The practice, long associated with used car scams, is now surging nationwide, with California, Texas, and Florida reporting the highest numbers of suspected cases. But while these large states dominate in volume, several smaller states are recording the fastest year-over-year increases.
Odometer fraud artificially inflates the value of used cars, masking their true mileage and exposing buyers to unexpected maintenance and safety issues. Carfax estimates that cars affected by rollback scams lose an average of $3,300 in value , excluding repair costs. The issue has caught the attention of federal authorities, as the number of fraudulent cases continues to rise well beyond earlier trends.
The manipulation of mileage is being fueled by limited inventory in the used car market, historically high prices since the COVID pandemic, and easy access to inexpensive digital tools that allow tampering within seconds. What was once a problem concentrated in a few regions is now spreading across the country, affecting states regardless of size or geography.
California Leads in Total Rollback Cases
According to Carfax, California leads the nation in odometer fraud by a wide margin. The state is home to approximately 532,200 vehicles suspected of having altered mileage, representing nearly 22% of the estimated 2.45 million nationwide. The number places California far ahead of all other states.
Next in line is Texas, with an estimated 333,900 affected vehicles. Florida ranks third, with around 109,000 suspected rollback cases. Together, these three states represent a significant share of the national total.
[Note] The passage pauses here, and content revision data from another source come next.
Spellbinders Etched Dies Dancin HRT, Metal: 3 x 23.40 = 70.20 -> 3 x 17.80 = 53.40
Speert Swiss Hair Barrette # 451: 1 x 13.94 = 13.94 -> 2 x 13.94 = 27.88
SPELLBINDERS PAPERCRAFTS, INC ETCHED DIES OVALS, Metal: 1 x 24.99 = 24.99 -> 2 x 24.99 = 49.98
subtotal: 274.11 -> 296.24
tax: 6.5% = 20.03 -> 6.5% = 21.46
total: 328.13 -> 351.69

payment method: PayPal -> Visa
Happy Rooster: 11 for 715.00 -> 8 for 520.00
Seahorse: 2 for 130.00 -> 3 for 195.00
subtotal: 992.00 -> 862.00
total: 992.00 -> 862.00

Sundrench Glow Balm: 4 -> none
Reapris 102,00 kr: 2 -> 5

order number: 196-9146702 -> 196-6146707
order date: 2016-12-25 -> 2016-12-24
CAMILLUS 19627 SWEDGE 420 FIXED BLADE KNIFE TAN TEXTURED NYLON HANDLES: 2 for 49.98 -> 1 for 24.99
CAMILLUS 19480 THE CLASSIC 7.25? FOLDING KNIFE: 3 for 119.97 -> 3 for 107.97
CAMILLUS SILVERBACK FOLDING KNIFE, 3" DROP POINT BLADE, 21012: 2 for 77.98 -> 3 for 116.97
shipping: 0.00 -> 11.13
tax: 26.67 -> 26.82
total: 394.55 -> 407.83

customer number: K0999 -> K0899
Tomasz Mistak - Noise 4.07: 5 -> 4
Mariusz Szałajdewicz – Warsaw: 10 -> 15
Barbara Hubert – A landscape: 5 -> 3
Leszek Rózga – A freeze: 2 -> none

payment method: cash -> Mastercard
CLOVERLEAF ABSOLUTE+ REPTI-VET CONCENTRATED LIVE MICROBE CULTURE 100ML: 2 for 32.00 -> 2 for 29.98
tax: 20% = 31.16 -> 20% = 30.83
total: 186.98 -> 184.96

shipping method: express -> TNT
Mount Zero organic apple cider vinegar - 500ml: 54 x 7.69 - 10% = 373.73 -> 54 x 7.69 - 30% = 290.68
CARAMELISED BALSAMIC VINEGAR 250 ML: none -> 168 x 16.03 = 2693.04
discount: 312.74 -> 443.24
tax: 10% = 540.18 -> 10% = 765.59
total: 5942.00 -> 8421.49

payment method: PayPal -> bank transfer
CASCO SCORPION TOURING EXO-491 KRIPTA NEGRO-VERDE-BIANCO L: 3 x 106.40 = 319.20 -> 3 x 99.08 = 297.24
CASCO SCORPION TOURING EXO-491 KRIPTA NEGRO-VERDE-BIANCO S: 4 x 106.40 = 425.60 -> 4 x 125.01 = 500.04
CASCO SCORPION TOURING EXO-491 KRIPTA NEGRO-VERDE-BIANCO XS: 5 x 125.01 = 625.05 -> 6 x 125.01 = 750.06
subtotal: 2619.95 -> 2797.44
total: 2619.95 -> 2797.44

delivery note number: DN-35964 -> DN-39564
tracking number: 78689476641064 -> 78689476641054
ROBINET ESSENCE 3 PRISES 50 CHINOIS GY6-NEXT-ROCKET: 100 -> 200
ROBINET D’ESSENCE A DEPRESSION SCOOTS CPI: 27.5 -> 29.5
At the bottom of the list is North Carolina, which has the lowest number of affected vehicles, at 59,000. This spread shows how fraud varies significantly depending on the state, with high-volume regions like California standing out for their scale.

Montana and Tennessee See Largest Year-Over-Year Spikes
While the biggest states report the highest overall numbers, the most rapid increases in rollback fraud are being recorded elsewhere. Carfax reports that Montana saw a 33% increase compared to the previous year, the largest percentage rise in the country. Tennessee followed with a 30% jump, and Arkansas posted a 28% increase.
Other states experiencing notable growth include Oklahoma (25%), Kansas (24%), and New Jersey (21%). Florida, already in the top three by total volume, also saw a 20% year-over-year increase.
The data shows that odometer tampering is not just expanding in terms of numbers, but also geographically. This shift suggests that the problem is no longer restricted to states with traditionally large used car markets. Instead, it is evolving into a national trend, with growing fraud detected across a wider range of regions.
Rollback Fraud Draws Federal Scrutiny as Financial Losses Mount
The increase in odometer fraud has sparked concern at the federal level. According to the National Highway Traffic Safety Administration, more than 450,000 vehicles are sold each year in the U.S. with falsified mileage, a figure that aligns with the broader trends identified by Carfax.
The financial impact is substantial. Vehicles with rolled-back odometers lose an estimated $3,300 in value, and that figure does not account for additional costs tied to mechanical issues or safety concerns resulting from hidden wear. In 2025, rollback fraud increased by 14% compared to the previous year, which had seen only a 4% rise.
Carfax advises used car buyers to take precautionary steps, such as checking detailed vehicle history reports, reviewing mileage records over time, inspecting interior components like pedals and upholstery for signs of wear, and having a trusted mechanic perform a thorough evaluation. These steps may help uncover inconsistencies that could signal odometer tampering.